**Problem requirements**
Return exactly the span that opens with the line containing "Learning Basics (07-AI-ML-Learning/03-Machine-Learning/)" and closes with the final line of the records, both included.

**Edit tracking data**

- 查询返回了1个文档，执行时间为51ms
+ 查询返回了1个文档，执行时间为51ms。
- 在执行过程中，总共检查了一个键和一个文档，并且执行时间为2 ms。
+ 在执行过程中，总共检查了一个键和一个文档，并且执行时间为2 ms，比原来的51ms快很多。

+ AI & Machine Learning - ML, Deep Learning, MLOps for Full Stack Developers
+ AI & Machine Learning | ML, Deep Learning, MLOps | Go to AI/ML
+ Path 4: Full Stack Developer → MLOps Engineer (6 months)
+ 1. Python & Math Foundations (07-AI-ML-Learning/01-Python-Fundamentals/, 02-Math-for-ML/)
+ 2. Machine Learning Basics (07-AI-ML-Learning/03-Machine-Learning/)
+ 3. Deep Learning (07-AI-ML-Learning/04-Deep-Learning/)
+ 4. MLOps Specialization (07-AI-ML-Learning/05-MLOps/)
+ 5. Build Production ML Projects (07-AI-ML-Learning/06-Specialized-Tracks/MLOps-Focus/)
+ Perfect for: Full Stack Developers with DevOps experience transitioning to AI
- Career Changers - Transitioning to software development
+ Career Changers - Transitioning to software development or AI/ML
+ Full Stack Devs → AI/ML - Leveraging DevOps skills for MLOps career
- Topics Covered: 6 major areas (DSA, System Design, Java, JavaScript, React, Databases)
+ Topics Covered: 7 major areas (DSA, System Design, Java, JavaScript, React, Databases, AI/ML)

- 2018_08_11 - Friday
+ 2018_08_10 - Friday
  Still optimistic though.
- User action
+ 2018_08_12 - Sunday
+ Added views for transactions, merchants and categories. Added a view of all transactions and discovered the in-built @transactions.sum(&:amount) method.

**Exercise answer**
+ 2. Machine Learning Basics (07-AI-ML-Learning/03-Machine-Learning/)
+ 3. Deep Learning (07-AI-ML-Learning/04-Deep-Learning/)
+ 4. MLOps Specialization (07-AI-ML-Learning/05-MLOps/)
+ 5. Build Production ML Projects (07-AI-ML-Learning/06-Specialized-Tracks/MLOps-Focus/)
+ Perfect for: Full Stack Developers with DevOps experience transitioning to AI
- Career Changers - Transitioning to software development
+ Career Changers - Transitioning to software development or AI/ML
+ Full Stack Devs → AI/ML - Leveraging DevOps skills for MLOps career
- Topics Covered: 6 major areas (DSA, System Design, Java, JavaScript, React, Databases)
+ Topics Covered: 7 major areas (DSA, System Design, Java, JavaScript, React, Databases, AI/ML)

- 2018_08_11 - Friday
+ 2018_08_10 - Friday
  Still optimistic though.
- User action
+ 2018_08_12 - Sunday
+ Added views for transactions, merchants and categories. Added a view of all transactions and discovered the in-built @transactions.sum(&:amount) method.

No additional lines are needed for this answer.